-- TASK --
Your output should be the lines from the start of the data through the line containing "[269,1087,330,1112] [long] ->", exactly and nothing more.

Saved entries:

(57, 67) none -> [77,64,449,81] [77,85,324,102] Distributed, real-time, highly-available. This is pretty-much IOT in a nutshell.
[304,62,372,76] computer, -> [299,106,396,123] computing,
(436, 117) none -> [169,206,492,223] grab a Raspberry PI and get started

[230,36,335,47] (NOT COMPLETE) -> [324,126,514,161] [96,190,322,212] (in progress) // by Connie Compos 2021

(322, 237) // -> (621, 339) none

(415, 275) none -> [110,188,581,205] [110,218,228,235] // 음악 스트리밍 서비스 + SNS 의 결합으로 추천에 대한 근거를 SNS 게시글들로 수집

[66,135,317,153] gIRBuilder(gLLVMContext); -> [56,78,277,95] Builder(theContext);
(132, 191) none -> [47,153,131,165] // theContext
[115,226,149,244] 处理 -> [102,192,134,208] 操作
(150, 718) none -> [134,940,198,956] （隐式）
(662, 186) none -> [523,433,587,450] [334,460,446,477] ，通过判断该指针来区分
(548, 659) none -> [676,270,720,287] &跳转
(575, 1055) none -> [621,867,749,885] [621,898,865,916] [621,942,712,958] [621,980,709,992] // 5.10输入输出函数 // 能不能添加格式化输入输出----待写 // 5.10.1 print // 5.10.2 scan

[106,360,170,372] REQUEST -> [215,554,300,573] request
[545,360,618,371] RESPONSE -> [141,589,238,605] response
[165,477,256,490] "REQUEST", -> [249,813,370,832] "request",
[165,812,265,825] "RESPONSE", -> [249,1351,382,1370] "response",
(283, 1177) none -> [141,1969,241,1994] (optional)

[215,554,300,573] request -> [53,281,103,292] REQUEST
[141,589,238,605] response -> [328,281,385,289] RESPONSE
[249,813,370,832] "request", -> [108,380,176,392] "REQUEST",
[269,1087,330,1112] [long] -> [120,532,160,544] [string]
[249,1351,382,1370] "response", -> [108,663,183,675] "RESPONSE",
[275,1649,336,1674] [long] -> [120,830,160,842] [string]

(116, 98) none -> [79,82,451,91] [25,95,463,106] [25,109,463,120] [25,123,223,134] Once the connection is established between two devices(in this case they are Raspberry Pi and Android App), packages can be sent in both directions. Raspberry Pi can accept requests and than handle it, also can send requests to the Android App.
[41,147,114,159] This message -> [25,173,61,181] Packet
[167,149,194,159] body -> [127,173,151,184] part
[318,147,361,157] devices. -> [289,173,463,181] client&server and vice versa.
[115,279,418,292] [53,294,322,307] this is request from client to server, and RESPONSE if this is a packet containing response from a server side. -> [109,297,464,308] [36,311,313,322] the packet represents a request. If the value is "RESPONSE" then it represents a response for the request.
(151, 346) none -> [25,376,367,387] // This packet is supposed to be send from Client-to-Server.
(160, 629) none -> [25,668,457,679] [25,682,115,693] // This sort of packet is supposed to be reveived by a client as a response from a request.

-- ANSWER TO THIS EXERCISE --
(57, 67) none -> [77,64,449,81] [77,85,324,102] Distributed, real-time, highly-available. This is pretty-much IOT in a nutshell.
[304,62,372,76] computer, -> [299,106,396,123] computing,
(436, 117) none -> [169,206,492,223] grab a Raspberry PI and get started

[230,36,335,47] (NOT COMPLETE) -> [324,126,514,161] [96,190,322,212] (in progress) // by Connie Compos 2021

(322, 237) // -> (621, 339) none

(415, 275) none -> [110,188,581,205] [110,218,228,235] // 음악 스트리밍 서비스 + SNS 의 결합으로 추천에 대한 근거를 SNS 게시글들로 수집

[66,135,317,153] gIRBuilder(gLLVMContext); -> [56,78,277,95] Builder(theContext);
(132, 191) none -> [47,153,131,165] // theContext
[115,226,149,244] 处理 -> [102,192,134,208] 操作
(150, 718) none -> [134,940,198,956] （隐式）
(662, 186) none -> [523,433,587,450] [334,460,446,477] ，通过判断该指针来区分
(548, 659) none -> [676,270,720,287] &跳转
(575, 1055) none -> [621,867,749,885] [621,898,865,916] [621,942,712,958] [621,980,709,992] // 5.10输入输出函数 // 能不能添加格式化输入输出----待写 // 5.10.1 print // 5.10.2 scan

[106,360,170,372] REQUEST -> [215,554,300,573] request
[545,360,618,371] RESPONSE -> [141,589,238,605] response
[165,477,256,490] "REQUEST", -> [249,813,370,832] "request",
[165,812,265,825] "RESPONSE", -> [249,1351,382,1370] "response",
(283, 1177) none -> [141,1969,241,1994] (optional)

[215,554,300,573] request -> [53,281,103,292] REQUEST
[141,589,238,605] response -> [328,281,385,289] RESPONSE
[249,813,370,832] "request", -> [108,380,176,392] "REQUEST",
[269,1087,330,1112] [long] -> [120,532,160,544] [string]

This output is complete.